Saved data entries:
● ● ●

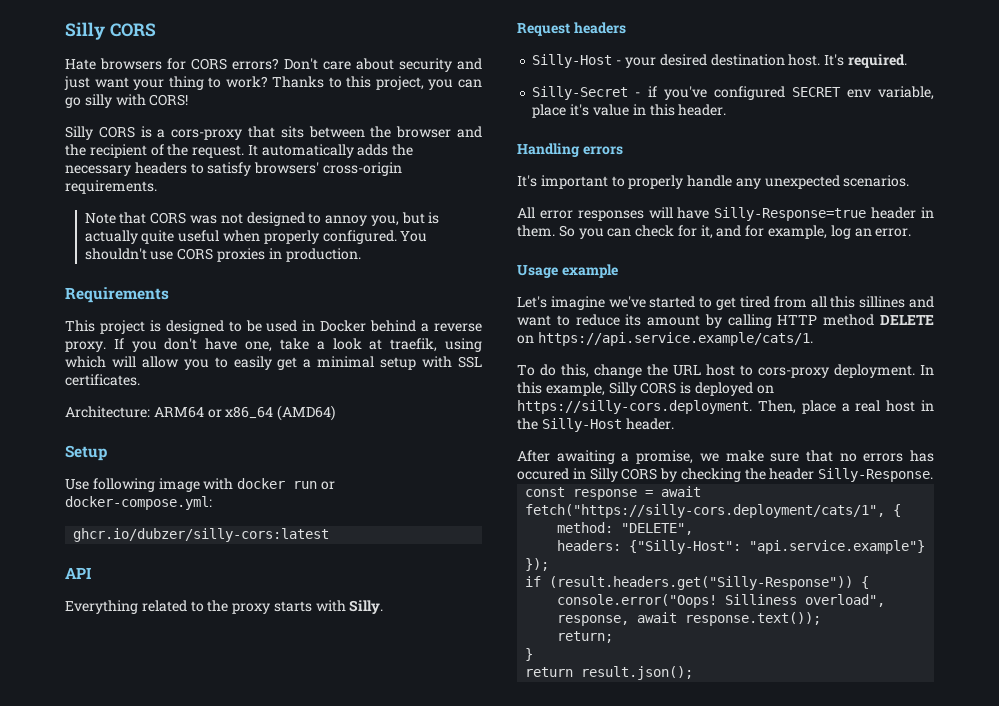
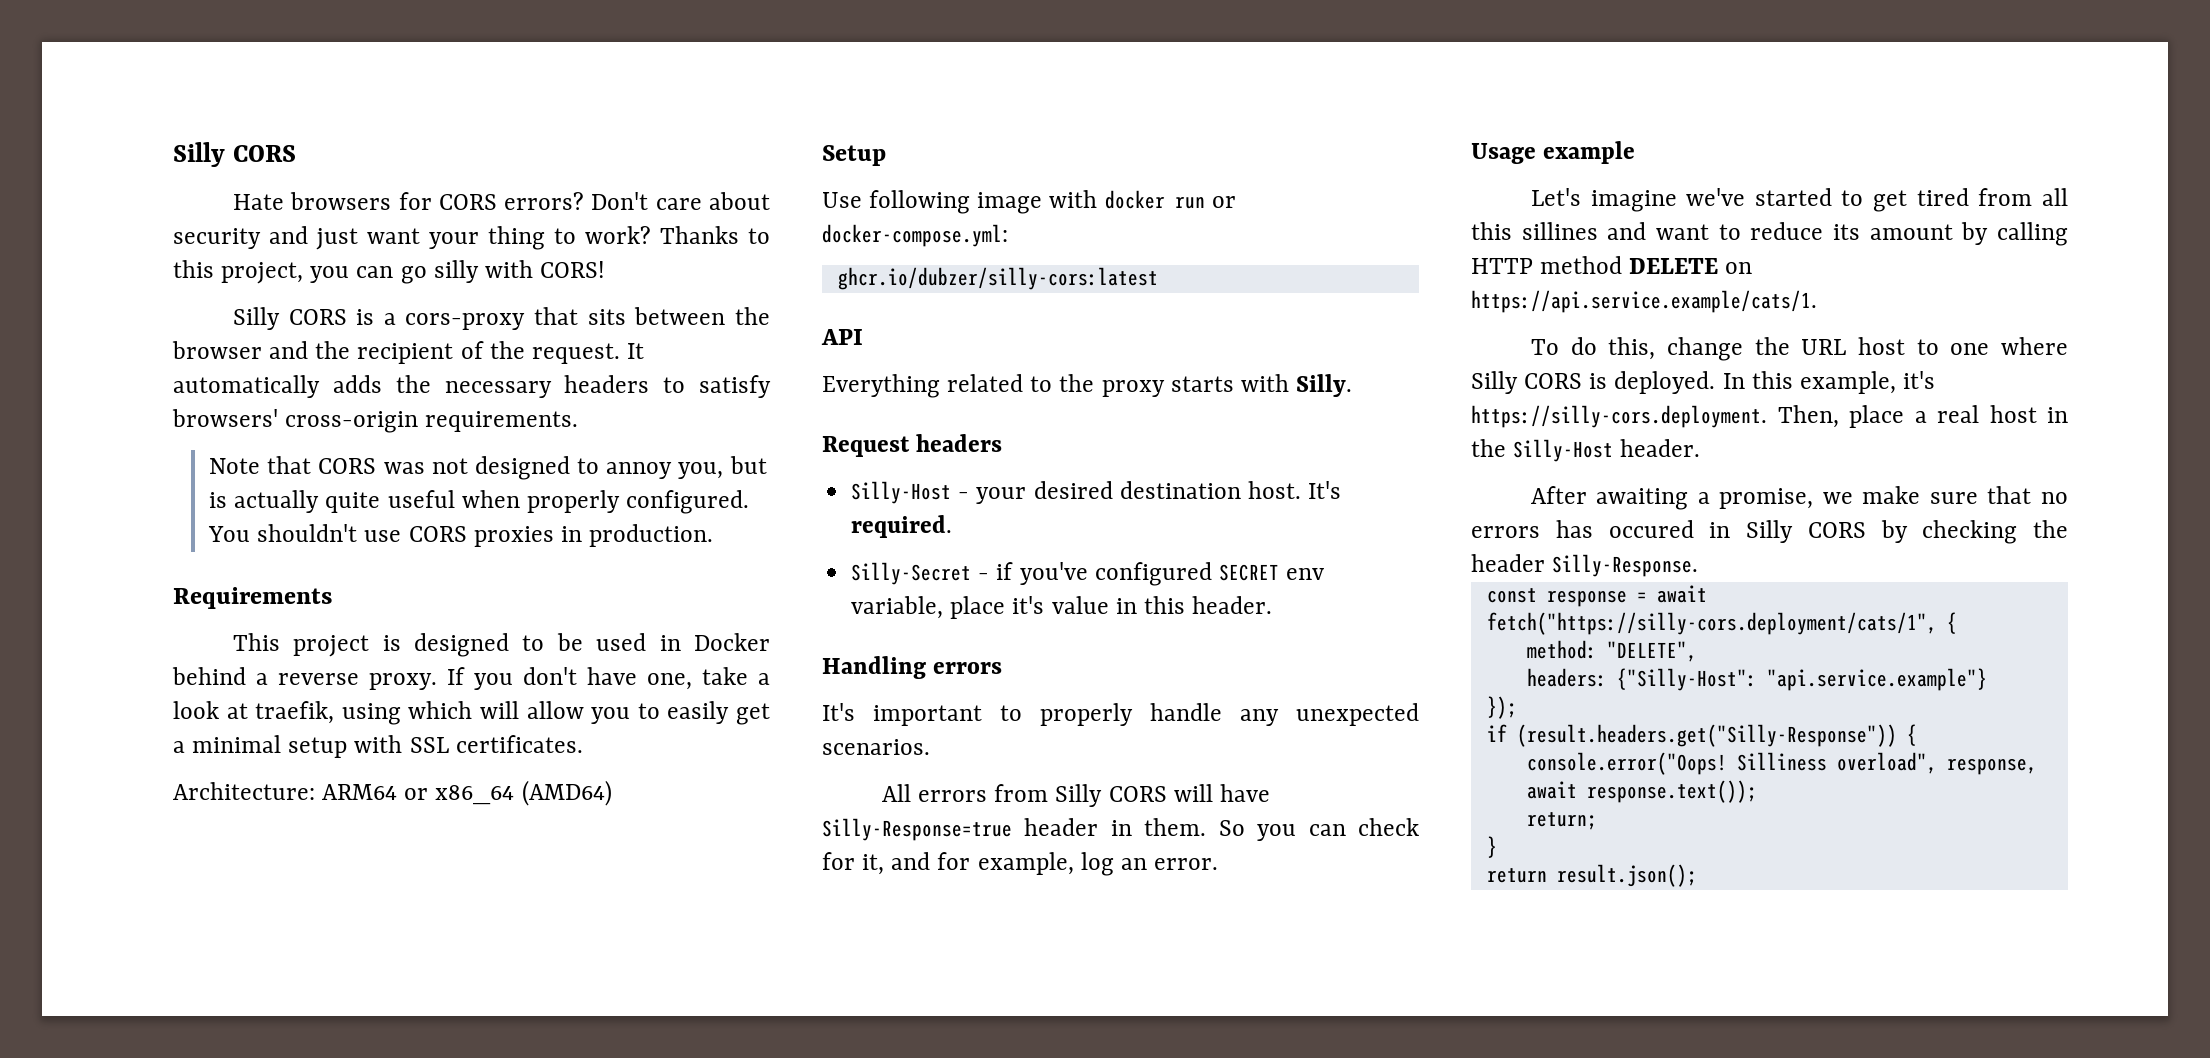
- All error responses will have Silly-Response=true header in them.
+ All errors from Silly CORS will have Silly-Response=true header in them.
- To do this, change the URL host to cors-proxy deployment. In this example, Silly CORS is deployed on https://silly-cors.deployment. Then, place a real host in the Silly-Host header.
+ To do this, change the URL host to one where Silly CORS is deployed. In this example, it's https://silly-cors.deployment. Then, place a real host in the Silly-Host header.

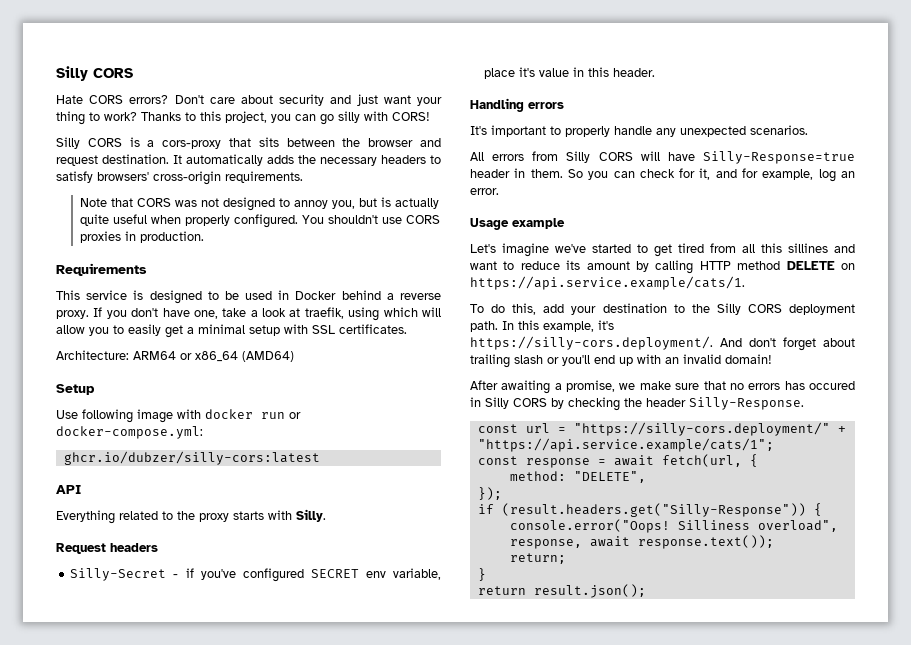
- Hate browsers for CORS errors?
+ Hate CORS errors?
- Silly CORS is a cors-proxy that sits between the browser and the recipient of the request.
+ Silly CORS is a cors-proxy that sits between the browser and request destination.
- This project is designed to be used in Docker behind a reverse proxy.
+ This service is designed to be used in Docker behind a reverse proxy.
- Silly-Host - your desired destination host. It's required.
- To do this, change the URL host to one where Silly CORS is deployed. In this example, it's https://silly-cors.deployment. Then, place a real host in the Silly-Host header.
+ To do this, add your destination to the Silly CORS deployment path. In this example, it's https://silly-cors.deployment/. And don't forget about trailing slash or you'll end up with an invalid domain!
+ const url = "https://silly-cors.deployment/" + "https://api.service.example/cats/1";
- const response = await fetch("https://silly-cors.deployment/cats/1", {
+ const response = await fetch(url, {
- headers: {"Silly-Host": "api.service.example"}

● ● ●

Task item:
Respond with the number of lines in the entries that include the string "reverse", and nothing besides.

Solution to this task:
2